Deux nouveaux inédits de tragédie en musique : les Ariane de Marais (1696) et Mouret (1717)


Lors de l'anniversaire Marais, on nous avait promis Bacchus & Ariane (je ne suis plus sûr de l'ensemble concerné), tandis que le Concert Spirituel ressuscitait Sémélé, Les Paladins Alcide et que qu'ailleurs en Europe, me semble-t-il, on reprenait Alcyone. Pour des raisons dont je n'ai jamais eu vent, le projet a été annulé, et cette Ariane demeure donc le seul opéra de Marin Marais jamais remonté.

Un discret concert du jeune Ensemble Zaïs (donné en l'église de Joinville-le-Pont, à l'extrémité Est du bois de Vincennes), largement issu de musiciens du CNSM de Paris, permettait de découvrir deux grands airs présentatoires typiques de la tragédie lyrique intermédiaire (ce que j'ai souvent appelé, dans ces pages, la deuxième école – celle qui joint LULLY à Rameau). Les facétieux lutins de céans avaient enregistré celui qui ouvre Sémiramis de Destouches ; au disque, on peut par exemple écouter l'entrée d'Ilione (« Venez, Gloire, Fierté ») au début d'Idoménée de Campra.

Au sein d'un programme remarquablement constitué consacré à Ariane, mêlant extraits déclamés des Héroïdes, premier baroque (lamento de Monteverdi), air de cour compatible (« Rochers, vous êtes sourds » de Lambert/Lully), opéra seria (Arianna in Creta de Haendel), cantate de type seria (Benedetto Marcello), mélodrame germanique (Ariadne auf Naxos de Benda, déclamation sur accompagnement musical)… et deux extraits inédits des deux tragédies en musique ayant traité le sujet !
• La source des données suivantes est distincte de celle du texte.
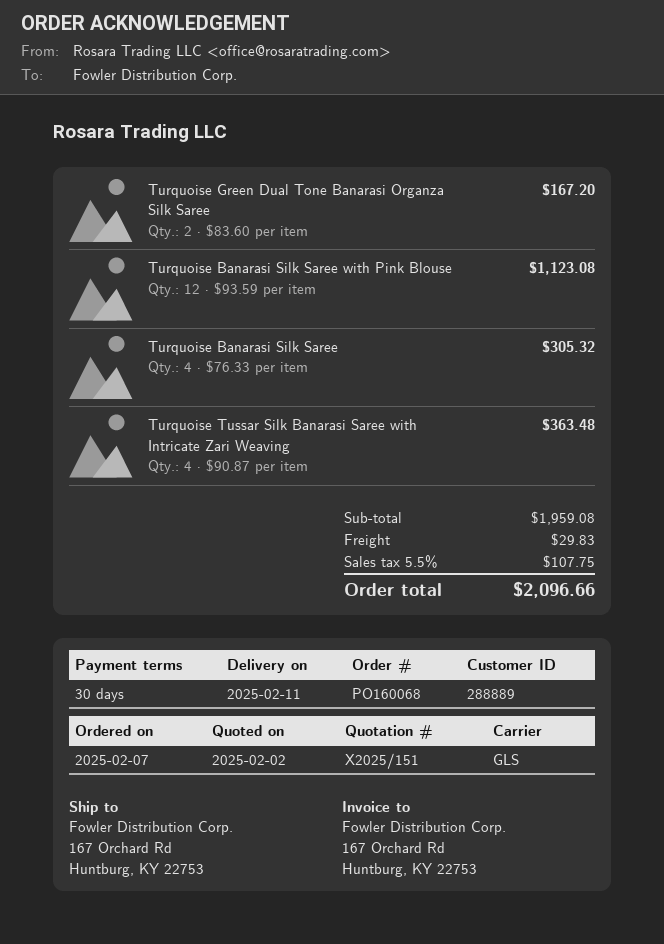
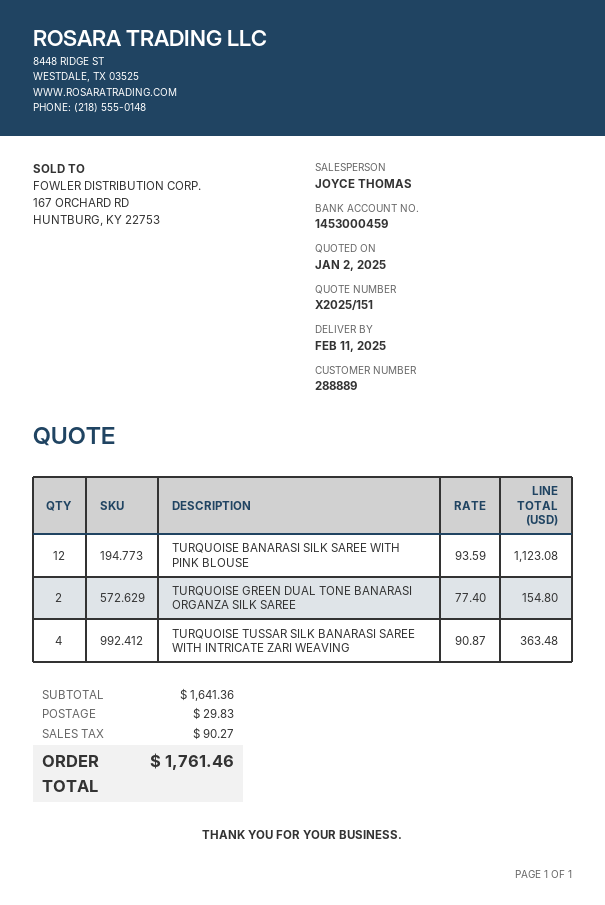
quote date: 2025-02-02 -> 2025-01-02
Turquoise Green Dual Tone Banarasi Organza Silk Saree: 2 x 83.60 = 167.20 -> 2 x 77.40 = 154.80
Turquoise Banarasi Silk Saree: 4 x 76.33 = 305.32 -> none
subtotal: 1959.08 -> 1641.36
tax: 107.75 -> 90.27
total: 2096.66 -> 1761.46

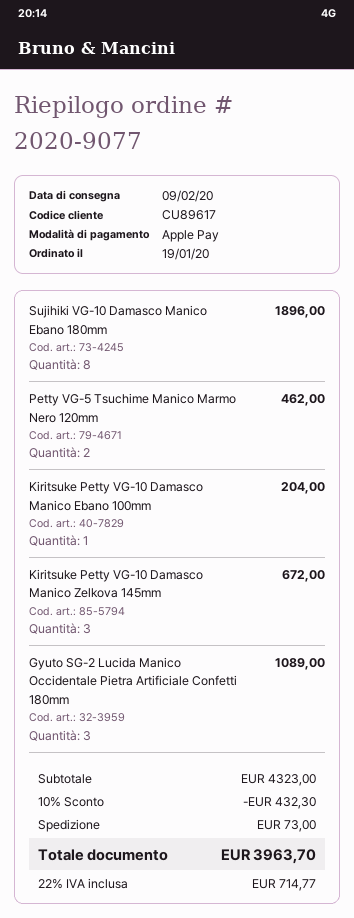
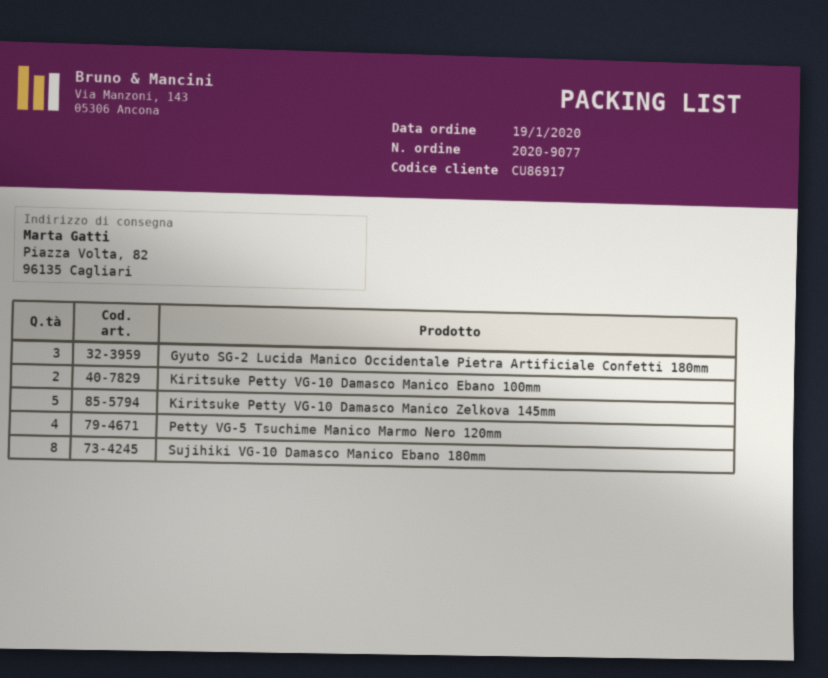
customer number: CU89617 -> CU86917
Petty VG-5 Tsuchime Manico Marmo Nero 120mm: 2 -> 4
Kiritsuke Petty VG-10 Damasco Manico Ebano 100mm: 1 -> 2
Kiritsuke Petty VG-10 Damasco Manico Zelkova 145mm: 3 -> 5

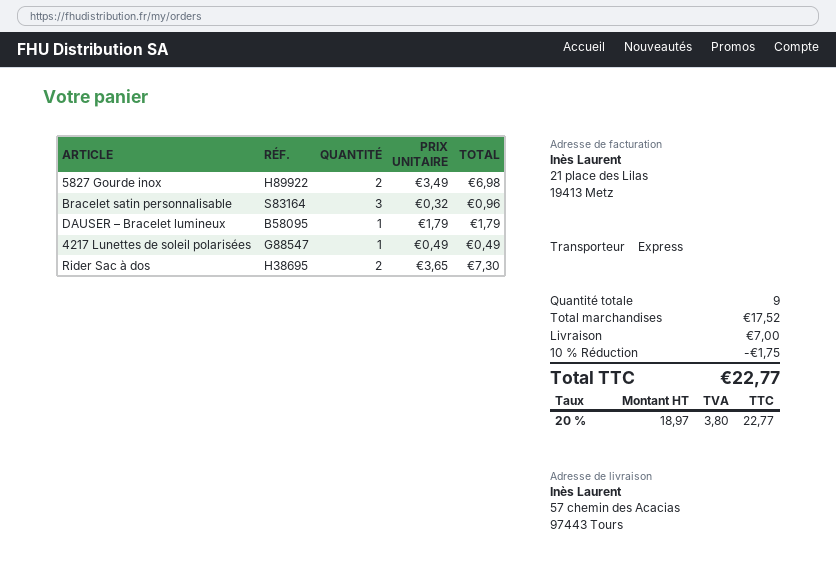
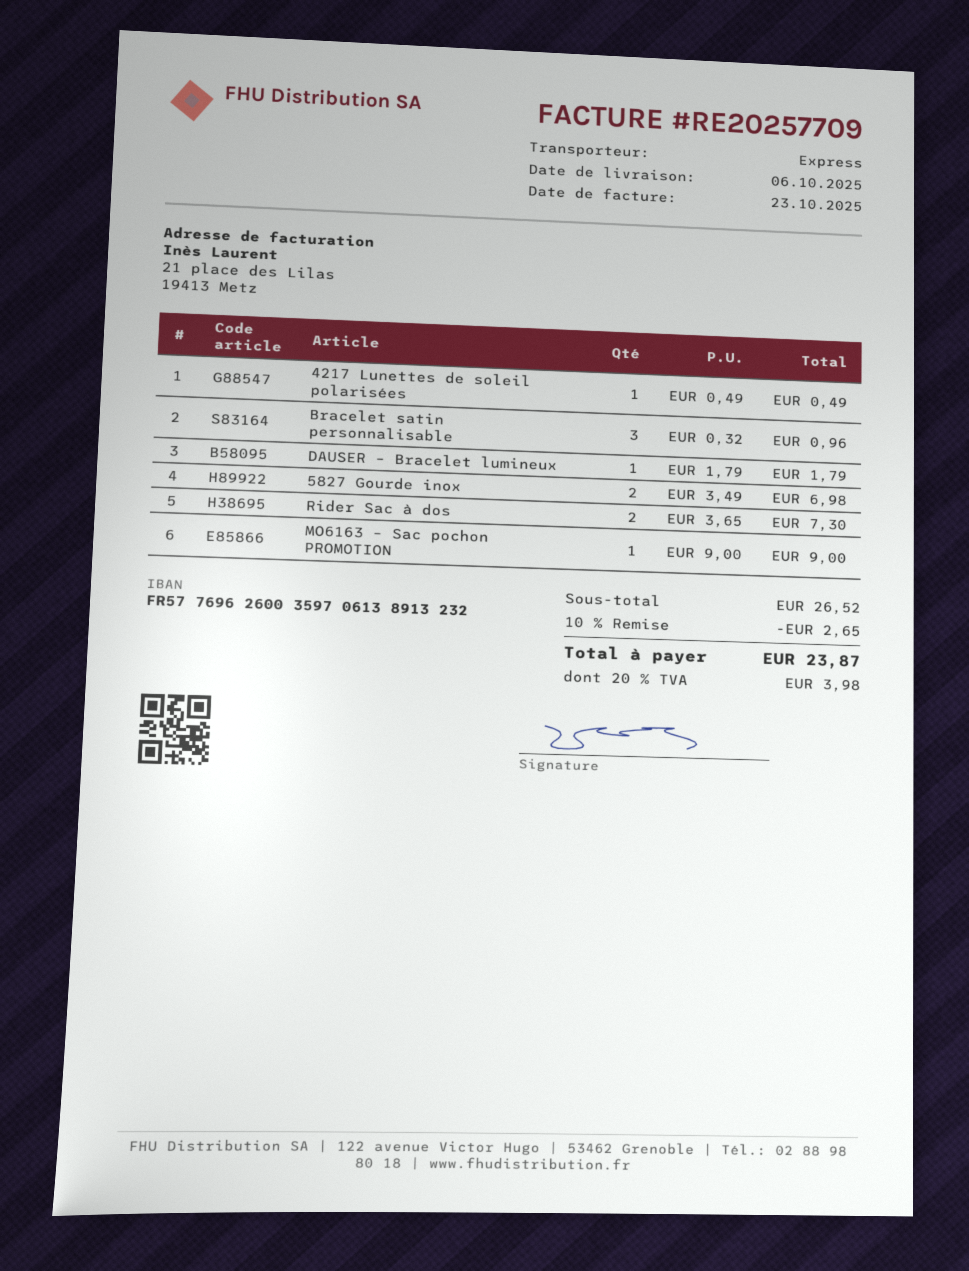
MO6163 – Sac pochon PROMOTION: none -> 1 x 9.00 = 9.00
subtotal: 17.52 -> 26.52
discount: 10% = 1.75 -> 10% = 2.65
shipping: 7.00 -> none
tax: 20% = 3.80 -> 20% = 3.98
total: 22.77 -> 23.87

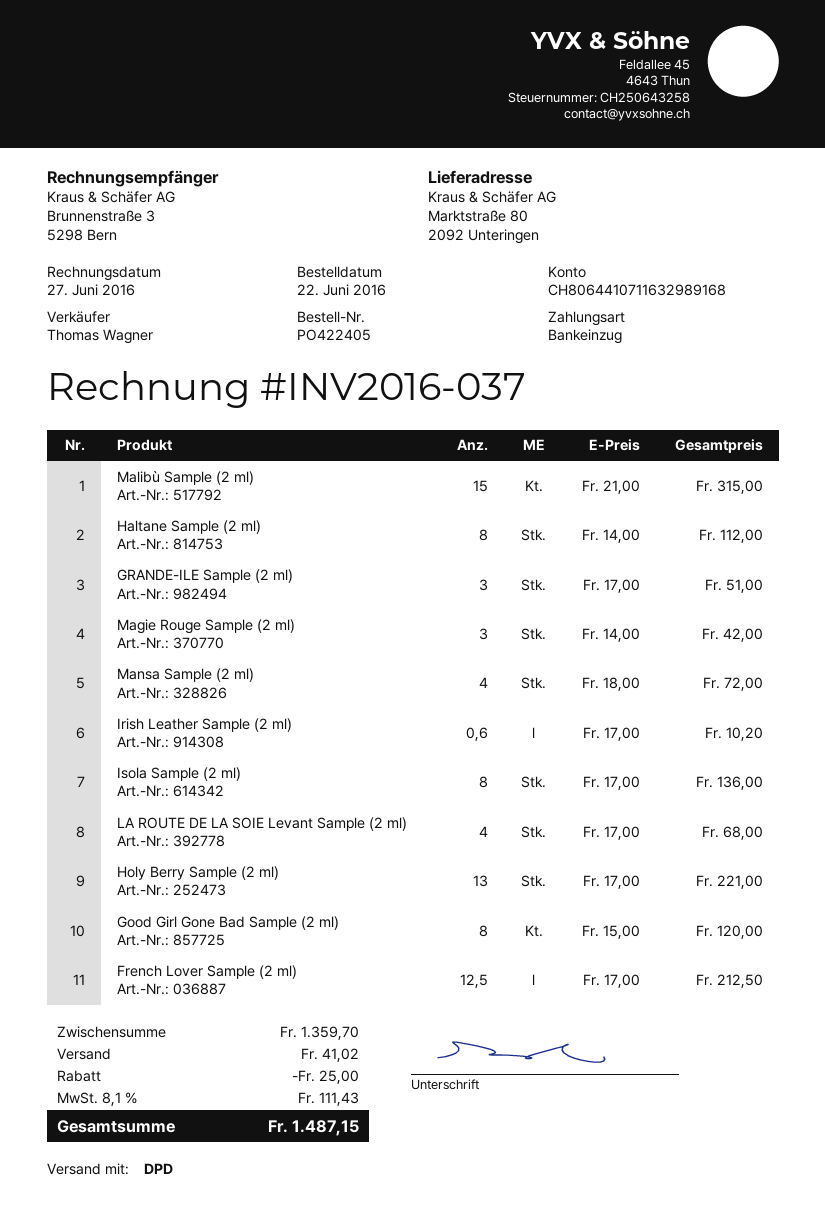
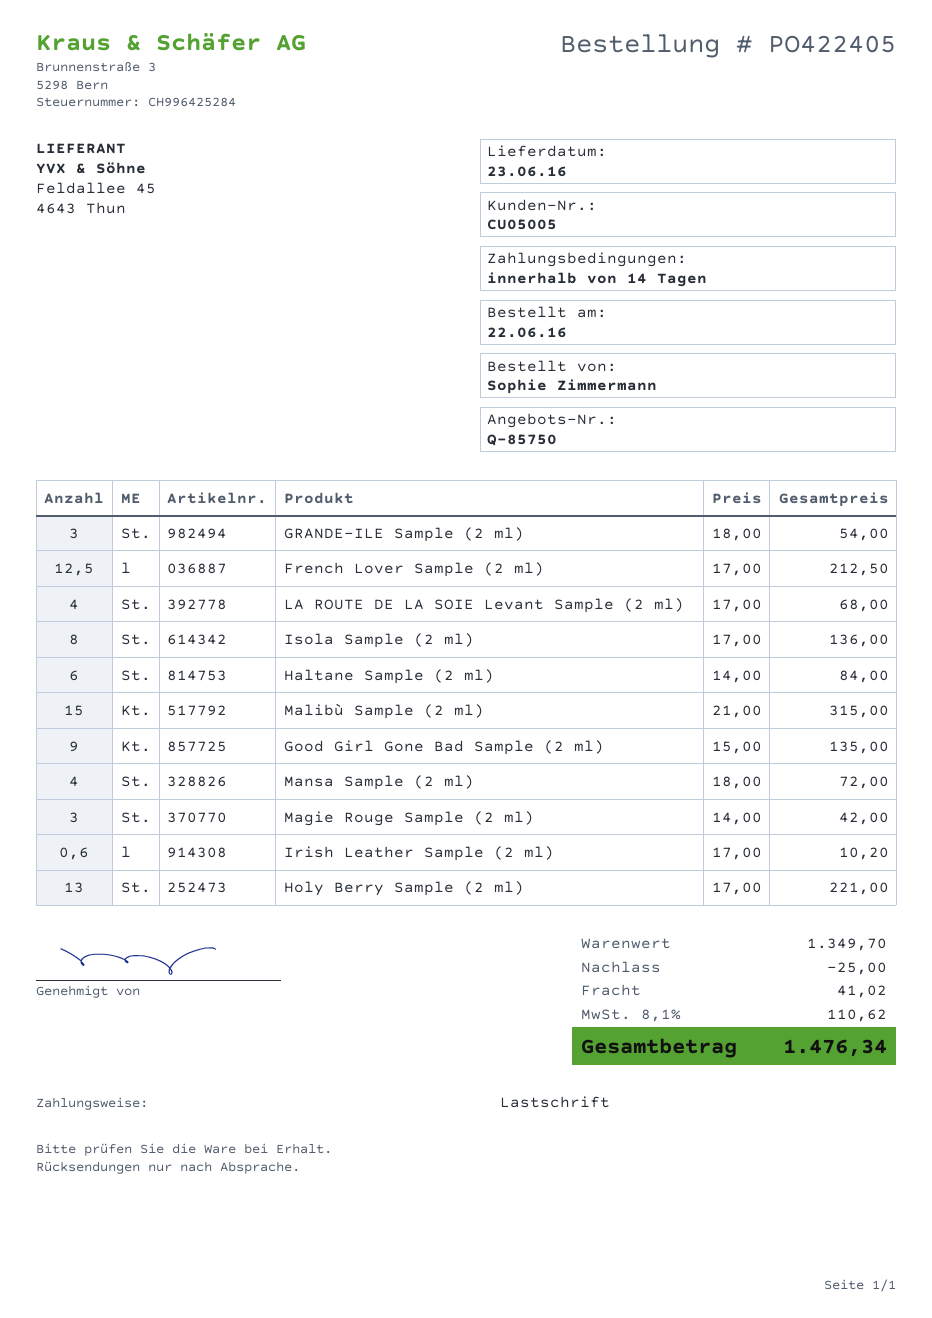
Haltane Sample (2 ml): 8 x 14.00 = 112.00 -> 6 x 14.00 = 84.00
GRANDE-ILE Sample (2 ml): 3 x 17.00 = 51.00 -> 3 x 18.00 = 54.00
Good Girl Gone Bad Sample (2 ml): 8 x 15.00 = 120.00 -> 9 x 15.00 = 135.00
subtotal: 1359.70 -> 1349.70
tax: 8.1% = 111.43 -> 8.1% = 110.62
total: 1487.15 -> 1476.34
Ce sont de grands récits introductifs, caractéristiques de ce qui se fait de 1690 à 1720 : de longueur inhabituelle dans ce répertoire où les airs sont brefs, ils s'organisent en de multiples strophes de caractère et de thèmes très différents, ce qui permet de présenter une situation complète et une psychologie précise en mobilisant un seul personnage et très peu de temps. Là aussi, je renvoie au détail que j'avais proposé pour Sémiramis de Roy & Destouches.


marais ariane acte I berain
Dessin de l'atelier de Jean Berain, figurant le désert de l'acte I d'Ariane et Bacchus, de Saint-Jean et Marais.
Plume, encre noire, lavis gris, traces de pierre noire. Entre 1696 et 1710.


A. Marin MARAIS, Ariane et Bacchus (1696)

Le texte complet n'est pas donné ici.